Flight controllers and engineers continue meetings to review the results from the first spacewalk conducted Saturday by International Space Station Expedition 24 Flight Engineers Doug Wheelock and Tracy Caldwell Dyson and to plan for the second of what now will be three spacewalks to complete the replacement of a failed pump module on the station’s starboard truss.

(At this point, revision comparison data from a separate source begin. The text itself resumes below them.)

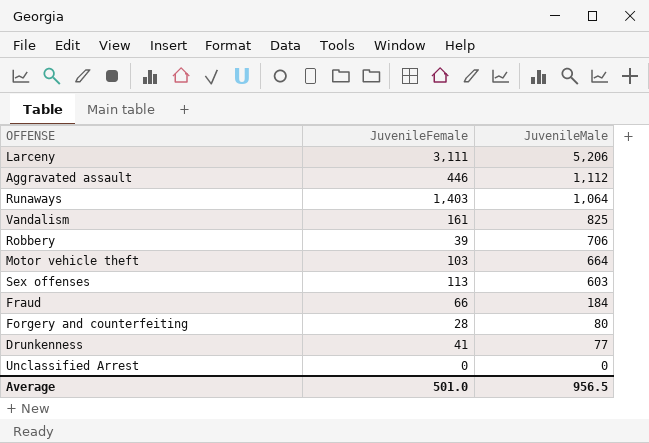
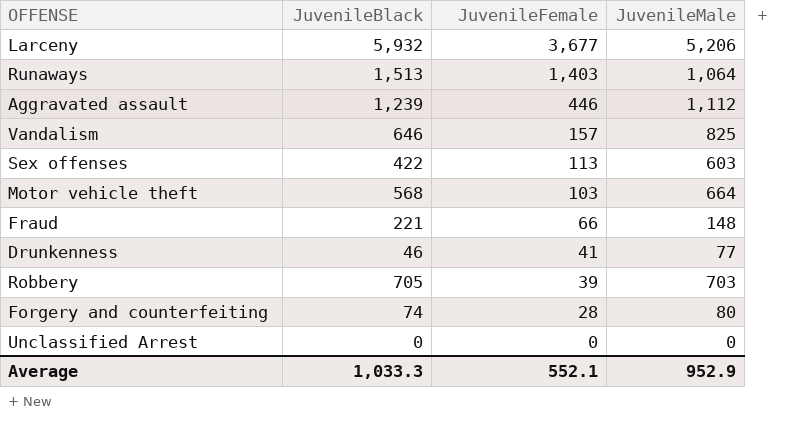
row order: JuvenileMale descending -> JuvenileFemale descending
column JuvenileBlack | position: none -> 2
Larceny | JuvenileFemale: 3,111 -> 3,677
Vandalism | JuvenileFemale: 161 -> 157
Fraud | JuvenileMale: 184 -> 148
Robbery | JuvenileMale: 706 -> 703
Average | JuvenileFemale: 501.0 -> 552.1
Average | JuvenileMale: 956.5 -> 952.9

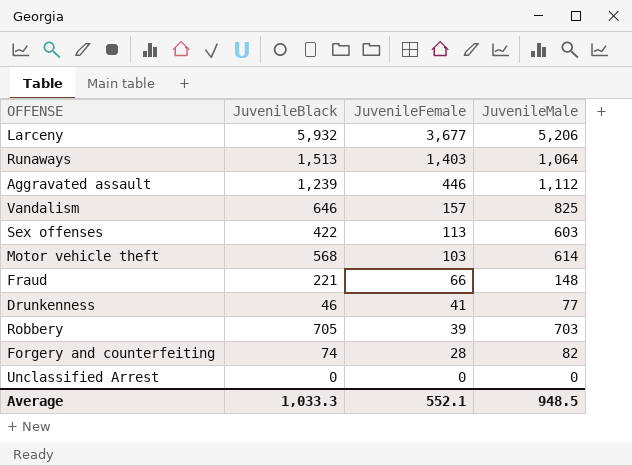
Motor vehicle theft | JuvenileMale: 664 -> 614
Forgery and counterfeiting | JuvenileMale: 80 -> 82
Average | JuvenileMale: 952.9 -> 948.5

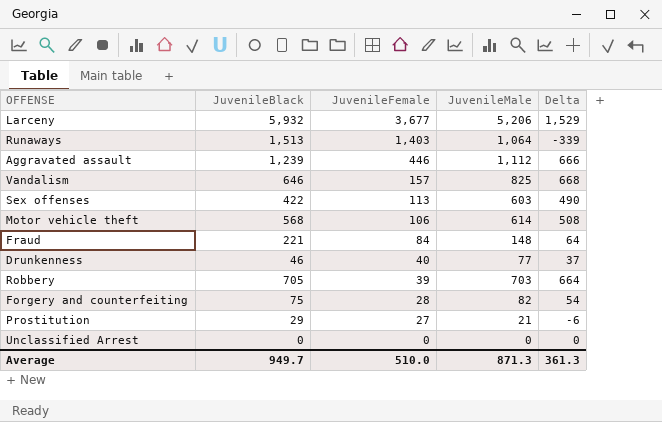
column Delta | formula: none -> [JuvenileMale] - [JuvenileFemale]
Motor vehicle theft | JuvenileFemale: 103 -> 106
Fraud | JuvenileFemale: 66 -> 84
Drunkenness | JuvenileFemale: 41 -> 40
Forgery and counterfeiting | JuvenileBlack: 74 -> 75
row Prostitution: none -> 29 | 27 | 21 | -6
Average | JuvenileBlack: 1,033.3 -> 949.7
Average | JuvenileFemale: 552.1 -> 510.0
Average | JuvenileMale: 948.5 -> 871.3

In the wake of an eight-hour, three-minute spacewalk Saturday that fell short of removing the failed pump module due to a leak in the fourth of four ammonia line connectors hooked up to the old pump, mission operations and station program officials laid out a series of procedures for Wheelock and Caldwell Dyson to perform at the beginning of the second spacewalk Wednesday designed to greatly reduce, or eliminate the possibility of ammonia leaking from the final fluid connector – called M3 – when it is demated to set the stage for the failed pump to be removed from the truss.
The plan would call for Wheelock and Caldwell Dyson to close other quick disconnect lines where the S1 and S0 trusses meet that will isolate ammonia upstream in the system from the final connector, preventing any recurrence of leakage while the new pump module is being installed. Additional work to configure lines and valves would be conducted by the spacewalkers prior to the final electrical demating of the old pump so it can be parked on a stowage bracket on the station’s Mobile Base System.
The goal Wednesday will be to remove the old pump and stow it on a payload attachment bracket on the Mobile Base System on the station’s truss while preparing the replacement pump for its removal from a stowage platform adjacent to the Quest airlock and its installation on the truss during a third spacewalk targeted for no earlier than next Sunday.Mission and station managers are continuing meetings today to prepare for the second spacewalk before the station Mission Management Team meets Tuesday morning to provide its final approval to proceed.
The station’s systems remain in good condition operating on the second of two cooling loops available for the complex and the crew is well rested following Saturday’s spacewalk, spending the last two days recharging spacesuit batteries, reviewing spacewalk procedures and configuring tools for Wednesday’s excursion. NASA TV coverage of the second spacewalk on Wednesday will begin at 6 a.m. EDT. The spacewalk is scheduled to begin around 6:55 a.m.